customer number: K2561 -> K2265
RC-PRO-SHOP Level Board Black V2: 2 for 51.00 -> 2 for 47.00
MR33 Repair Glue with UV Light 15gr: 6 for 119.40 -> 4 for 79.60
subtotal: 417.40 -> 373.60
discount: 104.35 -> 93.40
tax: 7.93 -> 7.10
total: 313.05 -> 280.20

———

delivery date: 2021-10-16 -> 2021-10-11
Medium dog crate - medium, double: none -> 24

———

• TASK OBJECTIVE: Write out exactly the lines above from the line with "RC-PRO-SHOP Level Board" through the line with "total: 313.05 -> 280.20", both of them included, and leave out all other lines.

• EXERCISE RESULT:
RC-PRO-SHOP Level Board Black V2: 2 for 51.00 -> 2 for 47.00
MR33 Repair Glue with UV Light 15gr: 6 for 119.40 -> 4 for 79.60
subtotal: 417.40 -> 373.60
discount: 104.35 -> 93.40
tax: 7.93 -> 7.10
total: 313.05 -> 280.20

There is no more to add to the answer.